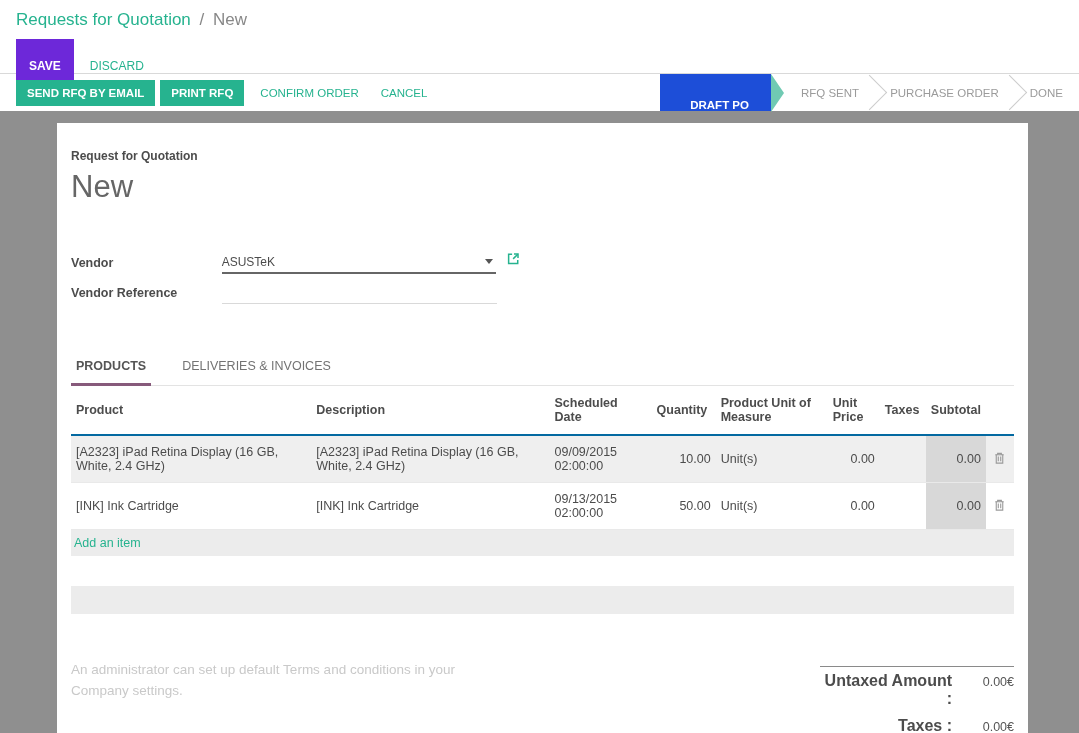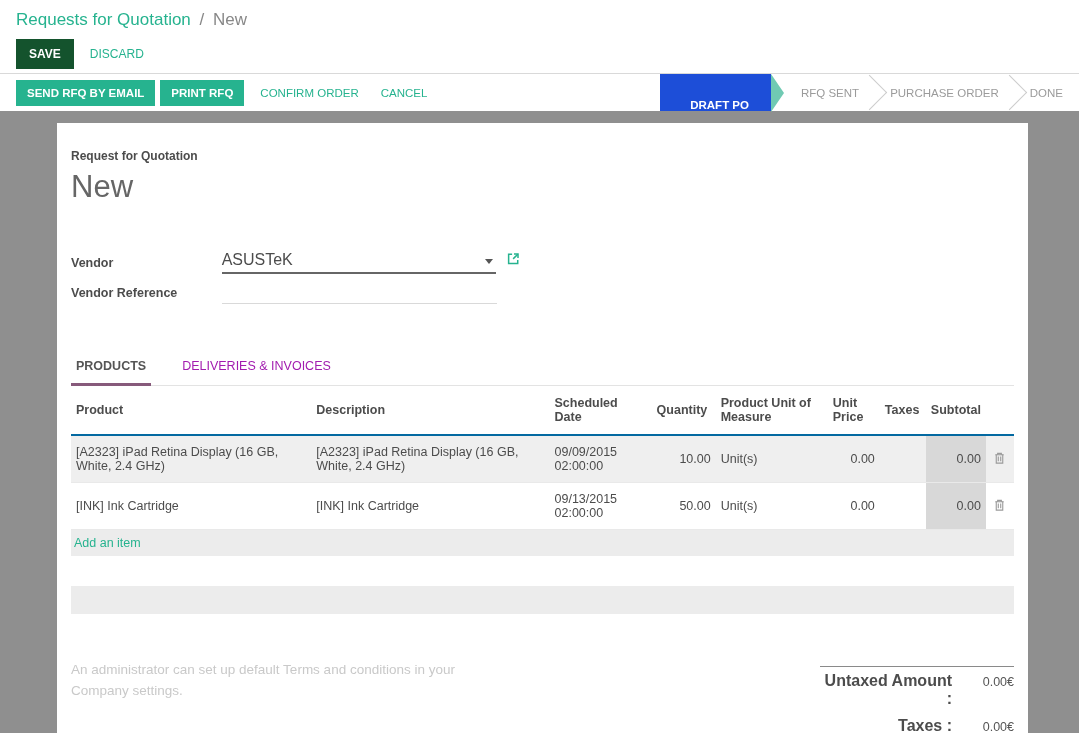--- a/index.html
+++ b/index.html
@@ -19,9 +19,9 @@
   .breadcrumb .bc-current { color: #888; }
   .header-actions { margin-top: 9px; display: flex; align-items: center; }
   .btn-save {
-    background: #14532d; color: #fff; border: none;
+    background: #6d28d9; color: #fff; border: none;
     font-family: inherit; font-size: 12px; font-weight: bold;
-    padding: 8px 13px; cursor: pointer;
+    padding: 20px 13px; cursor: pointer;
   }
   .btn-discard {
     background: none; border: none; color: #26b38f;

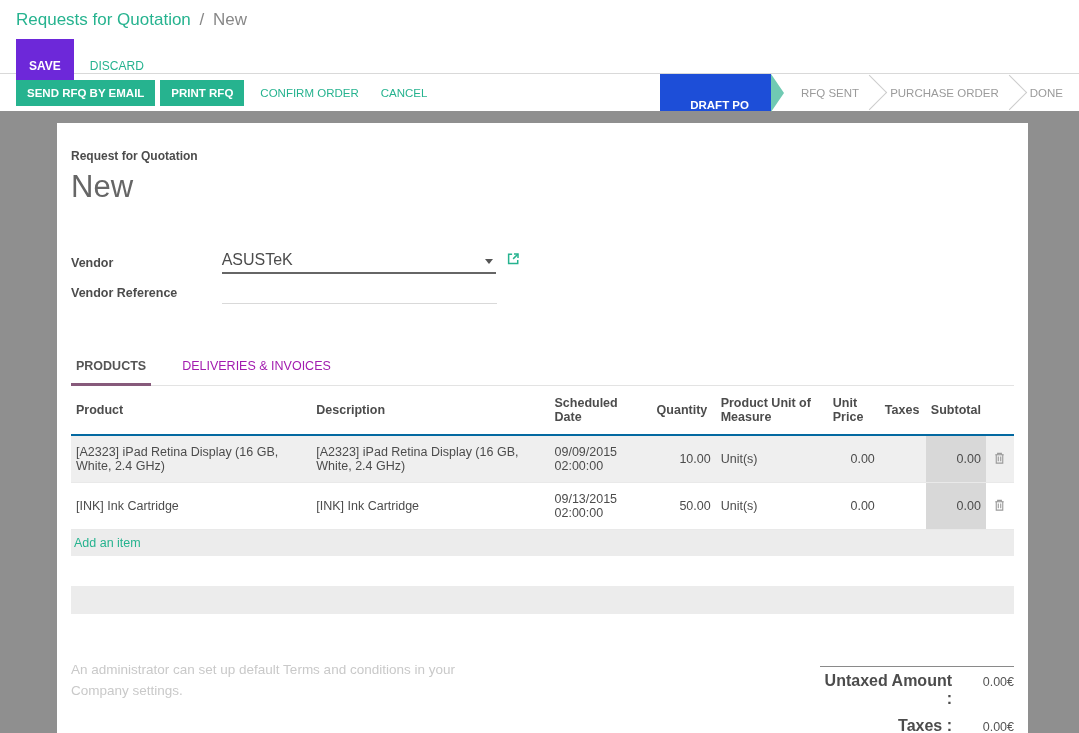--- a/index.html
+++ b/index.html
@@ -82,7 +82,7 @@
   .field-row { display: flex; align-items: flex-end; margin-bottom: 7px; }
   .field-label { width: 151px; font-size: 12.5px; font-weight: bold; color: #4c4c4c; padding-bottom: 4px; }
   .field-control {
-    position: relative; height: 23px; font-size: 16px; color: #4c4c4c;
+    position: relative; height: 23px; font-size: 12px; color: #4c4c4c;
     display: flex; align-items: flex-end; padding-bottom: 3px;
   }
   .control-m2o { width: 275px; border-bottom: 2px solid #666; cursor: text; }

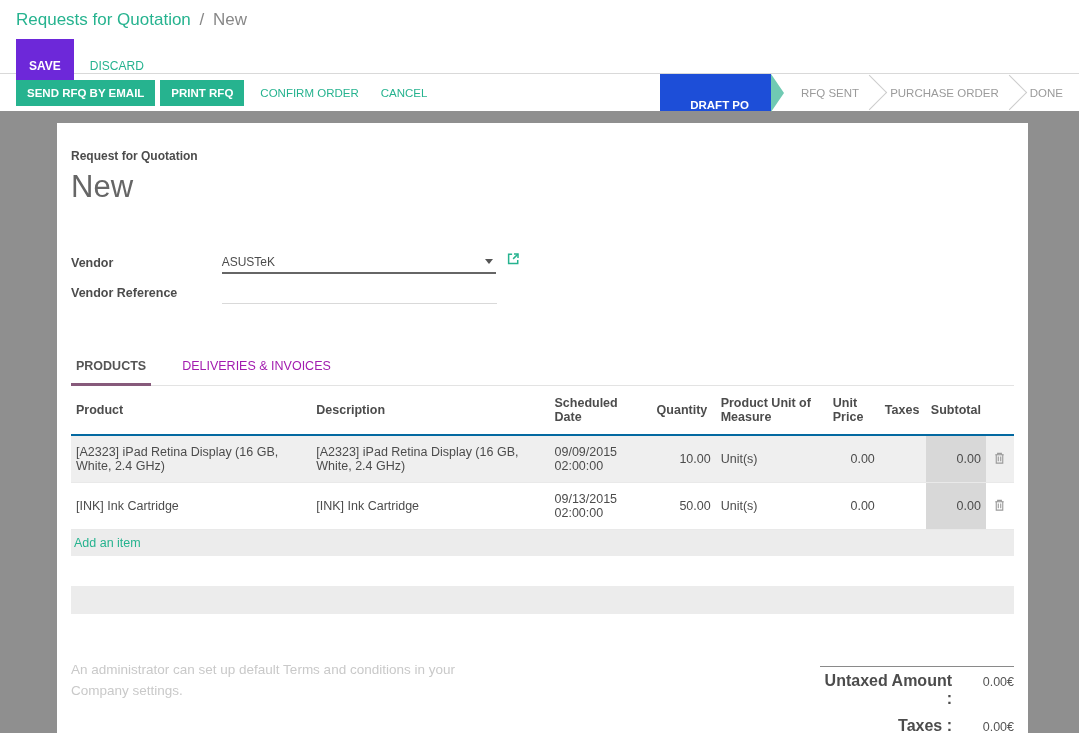--- a/index.html
+++ b/index.html
@@ -99,7 +99,7 @@
   .tabs { display: flex; margin-top: 48px; border-bottom: 1px solid #e3e3e3; }
   .tab { font-size: 12.5px; padding: 0 5px 10px 5px; cursor: pointer; }
   .tab.active { color: #555; font-weight: bold; border-bottom: 3px solid #875a7b; margin-bottom: -1px; }
-  .tab.inactive { color: #a21caf; margin-left: 26px; }
+  .tab.inactive { color: #737373; margin-left: 26px; }
 
   
   table.lines { width: 100%; border-collapse: collapse; table-layout: fixed; }

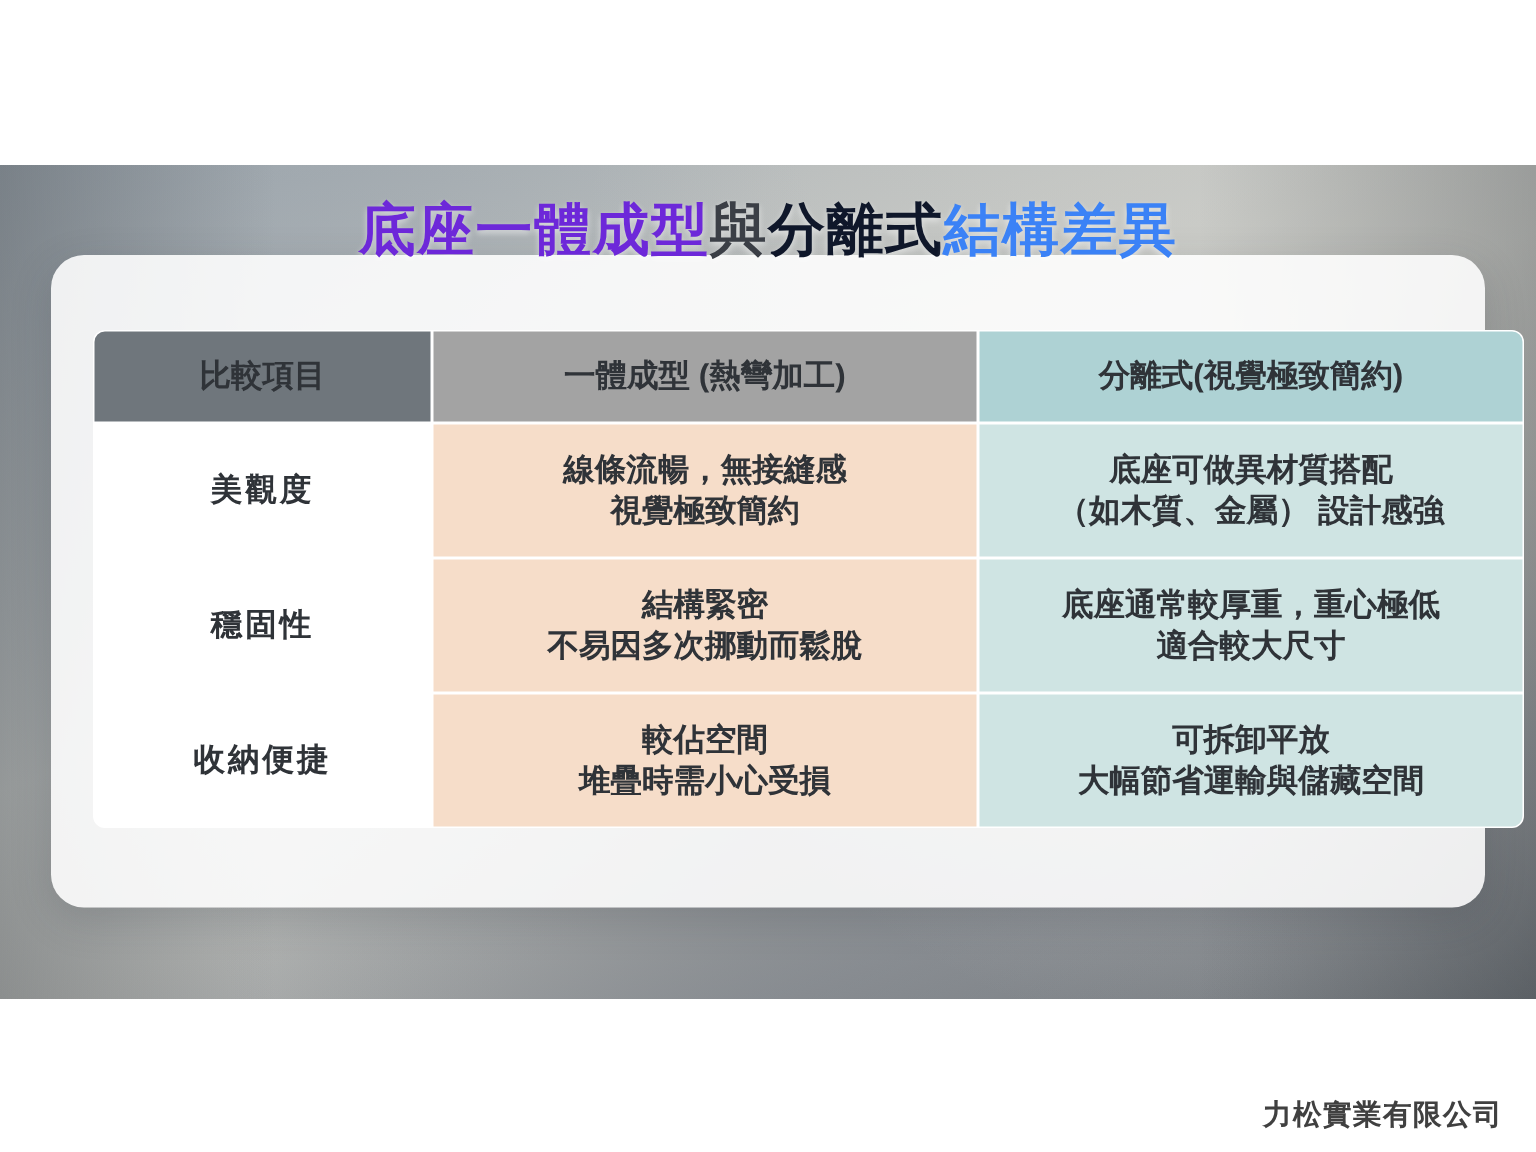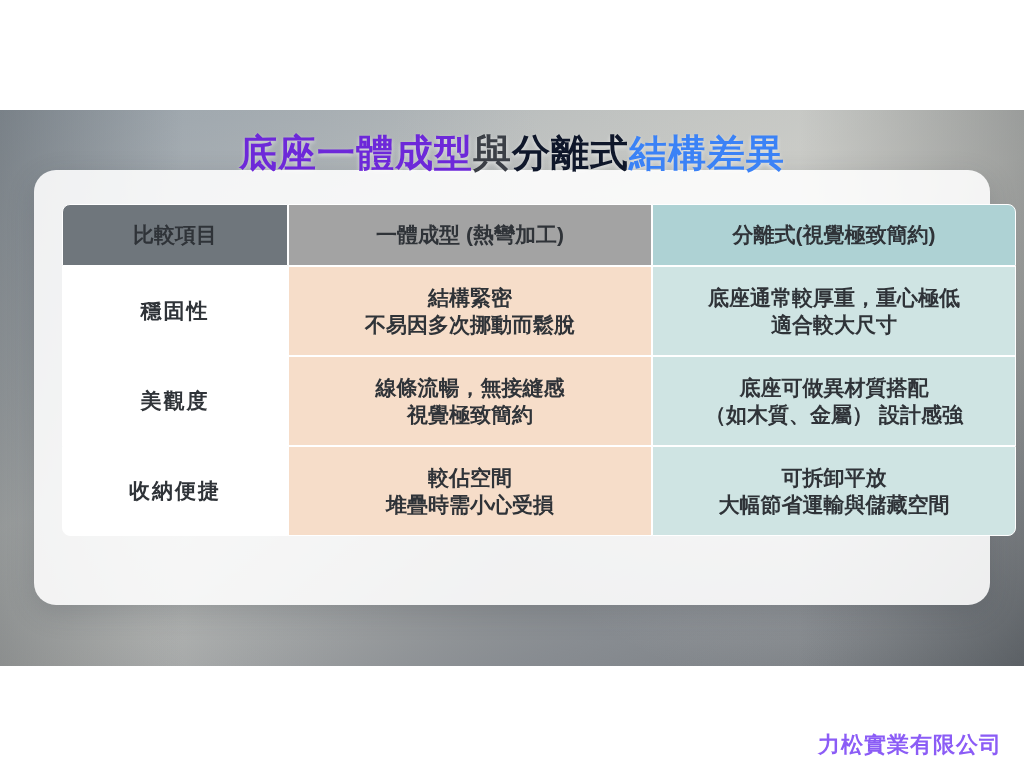--- a/index.html
+++ b/index.html
@@ -84,7 +84,7 @@
   table.cmp {
     position: absolute;
     left: 62px;
-    top: 204px;
+    top: 220px;
     width: 900px;
     border-collapse: separate;
     border-spacing: 0;

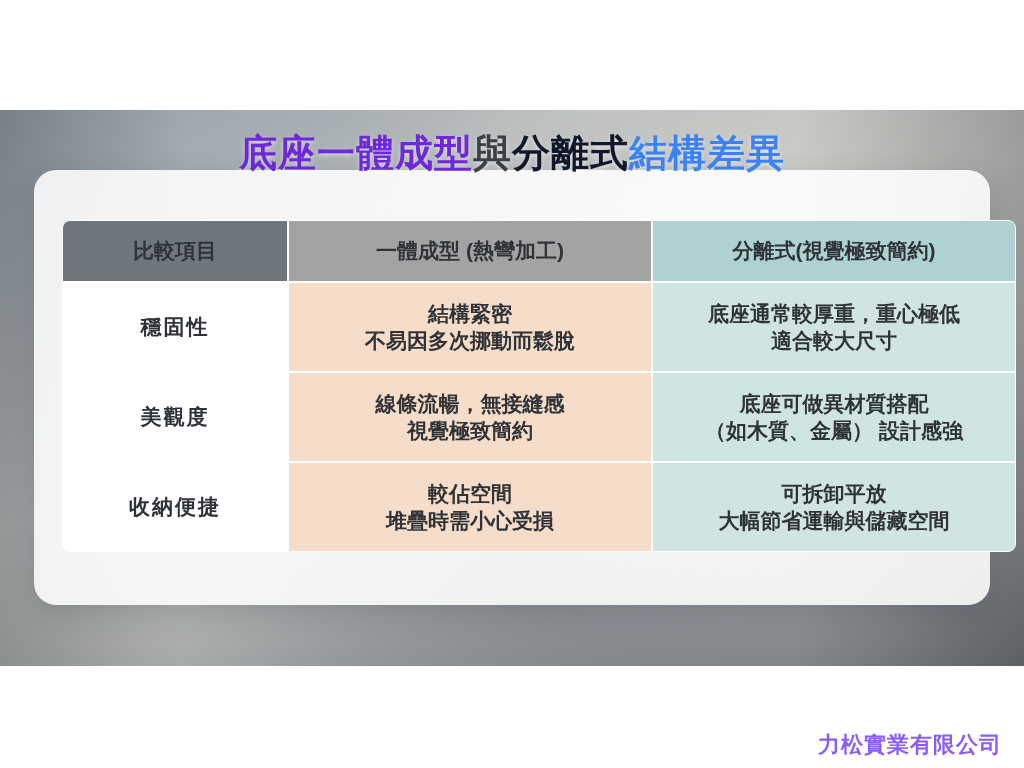--- a/index.html
+++ b/index.html
@@ -177,16 +177,16 @@
     </thead>
     <tbody>
       <tr>
+        <td class="c-item">美觀度</td>
+        <td class="c-mono">線條流暢，無接縫感<br>視覺極致簡約</td>
+        <td class="c-split">底座可做異材質搭配<br>（如木質、金屬） 設計感強</td>
+      </tr>
+      <tr>
         <td class="c-item">穩固性</td>
         <td class="c-mono">結構緊密<br>不易因多次挪動而鬆脫</td>
         <td class="c-split">底座通常較厚重，重心極低<br>適合較大尺寸</td>
       </tr>
       <tr>
-        <td class="c-item">美觀度</td>
-        <td class="c-mono">線條流暢，無接縫感<br>視覺極致簡約</td>
-        <td class="c-split">底座可做異材質搭配<br>（如木質、金屬） 設計感強</td>
-      </tr>
-      <tr>
         <td class="c-item">收納便捷</td>
         <td class="c-mono">較佔空間<br>堆疊時需小心受損</td>
         <td class="c-split">可拆卸平放<br>大幅節省運輸與儲藏空間</td>

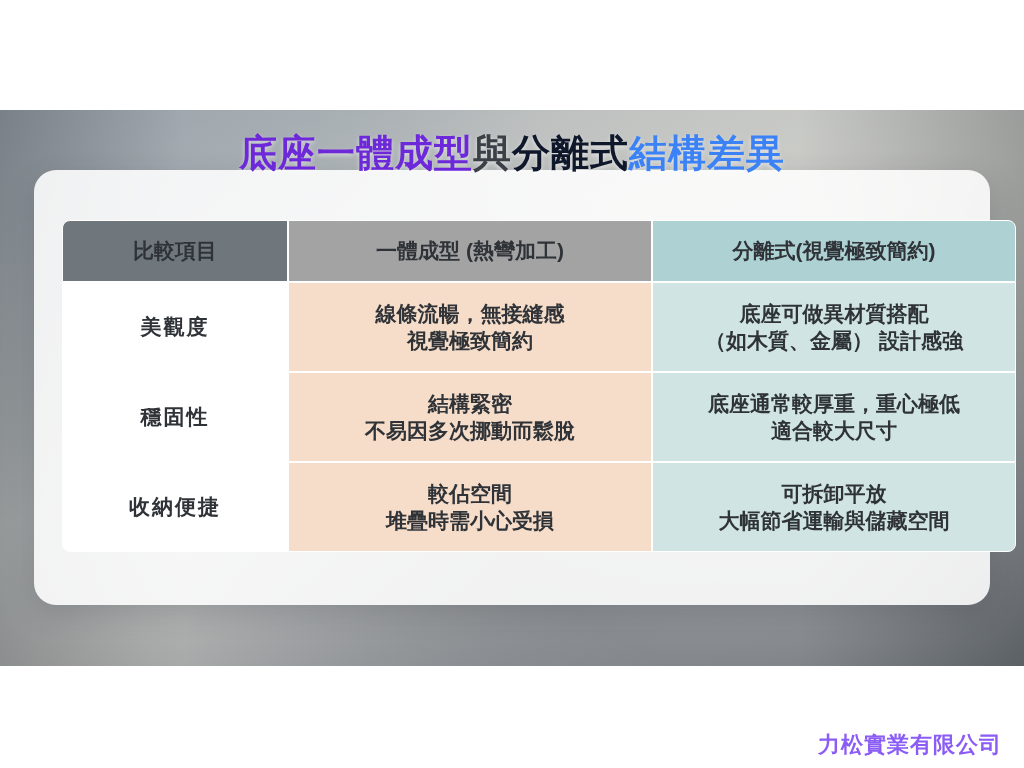--- a/index.html
+++ b/index.html
@@ -147,8 +147,8 @@
     position: absolute;
     right: 22px;
     top: 730px;
-    font-size: 22px;
-    color: #8b5cf6;
+    font-size: 19px;
+    color: #404040;
     font-weight: bold;
     letter-spacing: 1px;
     z-index: 8;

========================================

Which lines above include the string "spacing"? Show them.

     border-spacing: 0;
     letter-spacing: 1px;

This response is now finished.